Look through the entries below. Report each line that has the word "meet" in it.

**Dataset records**
::::::::

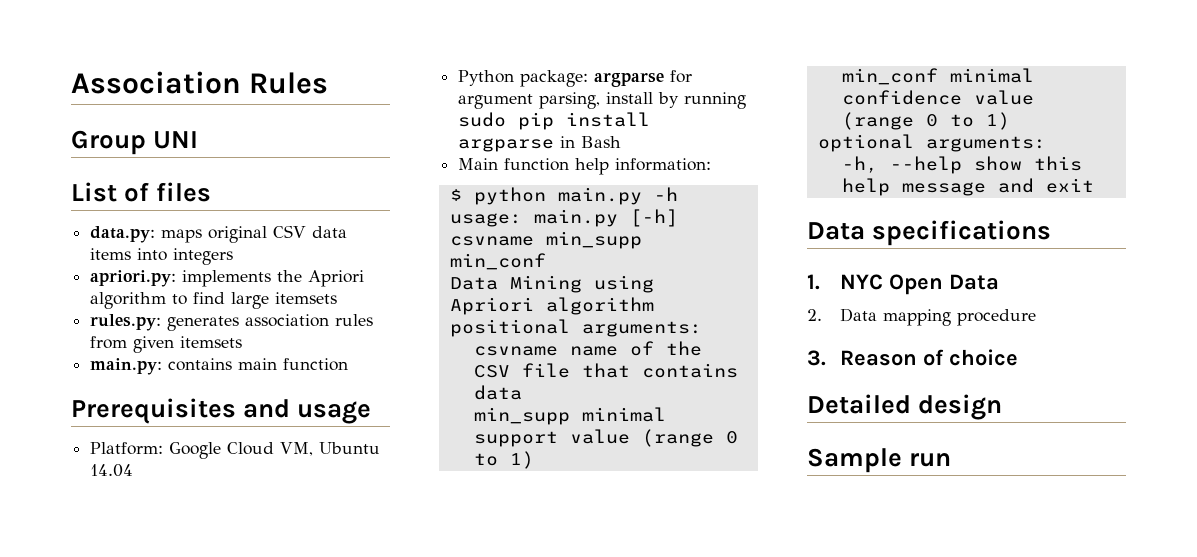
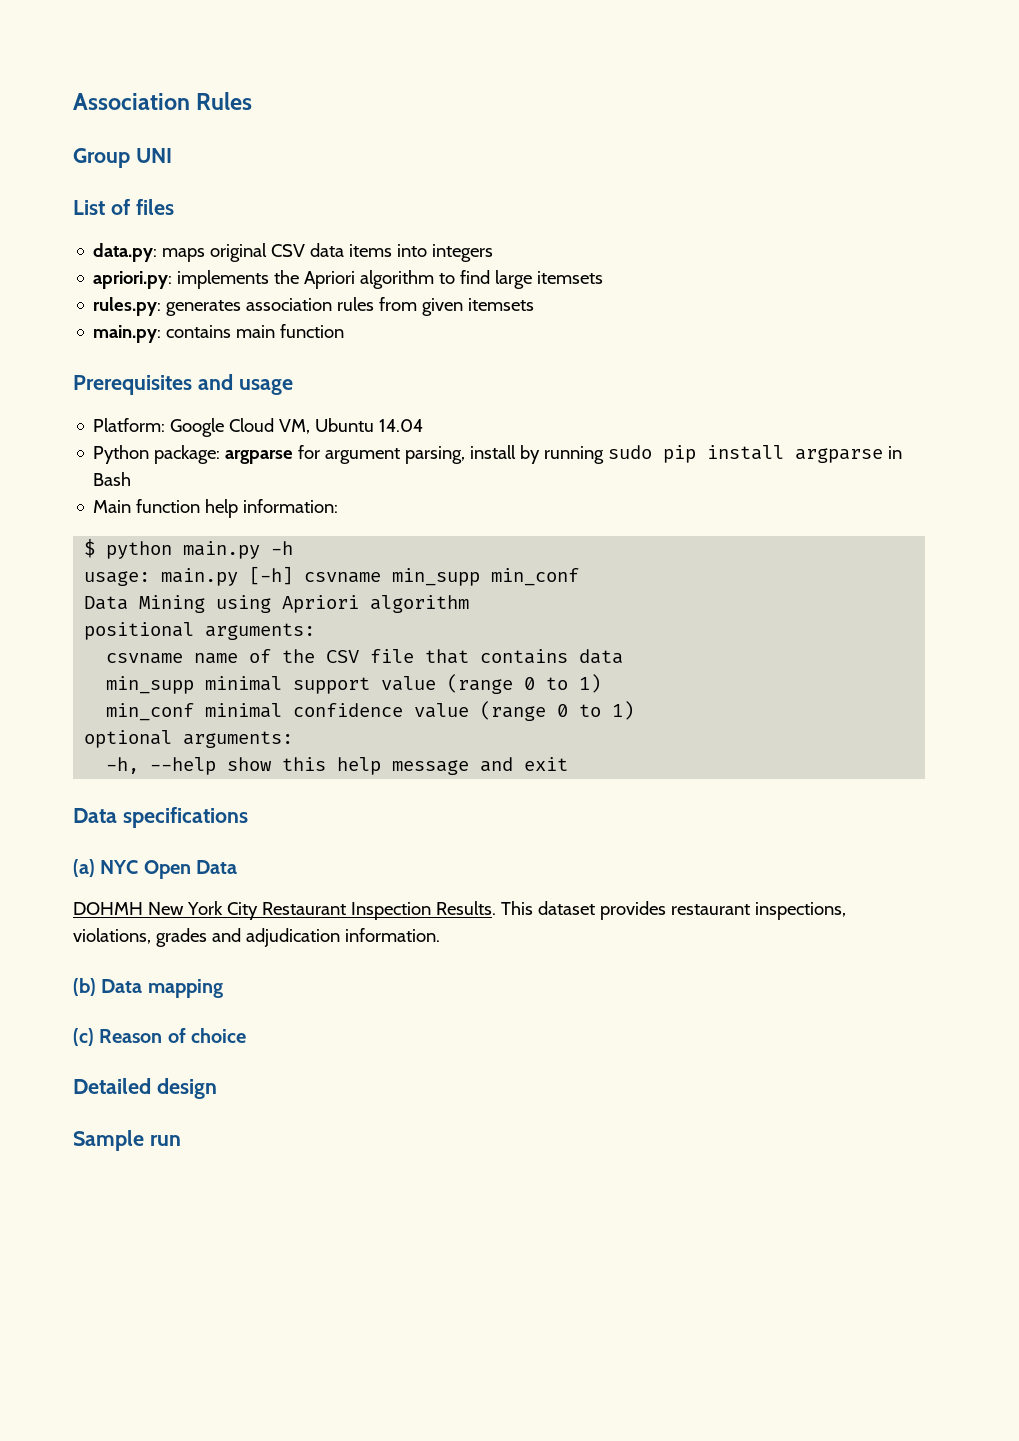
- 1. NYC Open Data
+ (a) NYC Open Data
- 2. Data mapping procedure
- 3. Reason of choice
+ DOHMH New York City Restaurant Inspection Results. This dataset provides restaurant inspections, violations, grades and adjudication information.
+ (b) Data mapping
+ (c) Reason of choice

::::::::

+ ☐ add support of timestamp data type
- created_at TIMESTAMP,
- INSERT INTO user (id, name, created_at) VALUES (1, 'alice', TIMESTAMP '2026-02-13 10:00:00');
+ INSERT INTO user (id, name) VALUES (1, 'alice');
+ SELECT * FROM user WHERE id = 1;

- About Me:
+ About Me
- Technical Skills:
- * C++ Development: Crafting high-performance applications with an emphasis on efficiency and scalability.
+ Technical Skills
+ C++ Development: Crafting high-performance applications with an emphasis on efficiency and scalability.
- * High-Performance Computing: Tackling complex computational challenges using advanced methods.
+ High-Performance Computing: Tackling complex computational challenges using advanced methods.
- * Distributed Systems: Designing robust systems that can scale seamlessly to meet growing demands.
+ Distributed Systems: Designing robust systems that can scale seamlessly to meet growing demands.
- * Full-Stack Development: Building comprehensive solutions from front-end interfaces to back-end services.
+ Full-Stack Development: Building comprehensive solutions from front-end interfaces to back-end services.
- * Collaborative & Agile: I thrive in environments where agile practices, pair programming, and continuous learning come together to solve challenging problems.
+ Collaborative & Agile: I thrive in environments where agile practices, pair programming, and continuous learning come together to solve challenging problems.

::::::::

**Output of the task**
- * Distributed Systems: Designing robust systems that can scale seamlessly to meet growing demands.
+ Distributed Systems: Designing robust systems that can scale seamlessly to meet growing demands.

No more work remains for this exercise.